Vengono circondati da uomini e donne in camice bianco dall’aspetto nordeuropeo e spostati “sotto” la casa, dove i palestinesi, durante l’occupazione pacifica di Beirut, avevano scavato chilometri di gallerie, attrezzandole di ogni cosa, creando una “città sotto la città”.

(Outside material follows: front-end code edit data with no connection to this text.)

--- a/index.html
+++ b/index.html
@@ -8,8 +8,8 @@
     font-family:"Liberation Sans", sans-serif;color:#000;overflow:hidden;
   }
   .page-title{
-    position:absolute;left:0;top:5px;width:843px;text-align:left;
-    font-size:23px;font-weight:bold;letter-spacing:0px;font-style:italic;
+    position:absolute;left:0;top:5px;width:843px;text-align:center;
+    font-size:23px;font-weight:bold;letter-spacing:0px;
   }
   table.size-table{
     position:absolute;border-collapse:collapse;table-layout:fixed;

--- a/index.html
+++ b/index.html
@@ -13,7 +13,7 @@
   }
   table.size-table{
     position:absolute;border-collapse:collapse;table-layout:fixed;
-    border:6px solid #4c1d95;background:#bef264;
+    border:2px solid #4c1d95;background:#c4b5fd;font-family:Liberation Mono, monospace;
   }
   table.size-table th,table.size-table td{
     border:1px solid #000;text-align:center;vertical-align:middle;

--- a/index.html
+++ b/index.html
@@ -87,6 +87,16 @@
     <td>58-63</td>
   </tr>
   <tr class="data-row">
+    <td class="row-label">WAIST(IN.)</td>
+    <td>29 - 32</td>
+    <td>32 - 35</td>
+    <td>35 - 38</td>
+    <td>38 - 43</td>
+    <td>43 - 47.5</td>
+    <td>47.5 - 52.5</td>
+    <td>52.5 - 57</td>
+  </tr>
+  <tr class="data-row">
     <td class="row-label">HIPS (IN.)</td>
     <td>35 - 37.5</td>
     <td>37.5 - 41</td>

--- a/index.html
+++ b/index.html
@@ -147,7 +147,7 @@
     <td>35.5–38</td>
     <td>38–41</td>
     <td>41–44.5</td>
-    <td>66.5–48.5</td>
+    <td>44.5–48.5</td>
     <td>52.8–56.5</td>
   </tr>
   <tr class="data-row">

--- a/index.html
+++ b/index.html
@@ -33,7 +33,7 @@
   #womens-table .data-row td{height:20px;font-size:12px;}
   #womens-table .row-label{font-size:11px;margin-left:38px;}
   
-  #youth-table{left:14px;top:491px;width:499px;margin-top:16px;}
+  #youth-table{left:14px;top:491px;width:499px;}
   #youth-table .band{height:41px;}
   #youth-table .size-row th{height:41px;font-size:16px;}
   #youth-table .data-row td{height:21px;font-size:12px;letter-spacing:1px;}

Dispense alimentari, depositi di armi, ampie sale per l’esercitazione al tiro, rifugi blindati e attrezzatissime e fornitissime infermerie. E è proprio in una di queste che i due legionari, bruciati dal sole e dal fuoco, vengono trasportati. Non è un’infermeria da campo o qualcosa di rimediato alla bell’e meglio. È una sorta di piccolo ospedale, con una moderna attrezzatura per condurre operazioni chirurgiche, compresi gli strumenti per la rianimazione e l’anestesia generale. Chi ha attrezzato quel luogo, lo ha fatto in previsione di una guerra dura e difficile.
Il legionario rivede la vecchia con il turbante di stracci, che gli sorride e gli fa un gesto con la mano come per dirgli “Vieni con me”. Lui prova a muoversi, ma le forze gli mancano ed ha male dappertutto. Si gira dall’altro lato, cercando di scacciare quell’invito che non riesce ad accettare e si ritrova con il viso contro il viso di un’altra vecchia, anch’essa vestita di bianco, che rotea gli occhi tutt’intorno e muove le labbra senza emettere alcun suono. Indossa un alto diadema e dalla cintura in vita le penzola un mazzo di grosse chiavi. Non è spaventato da questa presenza, ma non si spiega perché non indossi abiti medici e si domanda come mai ci sia personale così anziano là. Poi la seconda vecchia si allontana appena la porta viene spalancata fragorosamente da una terza donna, giovane e bellissima, dai lunghi capelli biondi, fasciata in un tubino nero cosparso di paillettes. Ha la bocca color rosso fuoco e il suo sguardo intenso, una volta varcata la porta che ha aperto così violentemente, diventa dolce e sferzante al contempo. Ha le braccia tese e anche stavolta il legionario cerca di raccogliere le forze per alzarsi e correre da lei, ma le membra non gli rispondono, vorrebbe alzarsi, muovere le gambe ma non ci riesce in alcun modo. Poi una fiammata lungo il braccio lo richiama alla realtà.
Un dolore che sembra fatto di fuoco percorre le sue vene fino a raggiungere la sua testa e da lì esplode in tutto il corpo, ma proprio quando sembra che la fiammata stia per estinguersi, una morsa d’acciaio gli stringe il torace e un fremito gli scuote le membra. Una breve pausa e la morsa torna a serrarlo nuovamente per poi lasciarlo esanime e senza respiro. L’uomo apre gli occhi e si trova al centro di un gruppo di persone con il camice. Una di quelle persone, una donna, lo guarda con sguardo apprensivo e spaventato, poi accenna un timido sorriso, come rasserenata e ripone su un tavolino lì accanto, due oggetti attaccati a due lunghi fili.
Sembrano due piccoli ferri da stiro.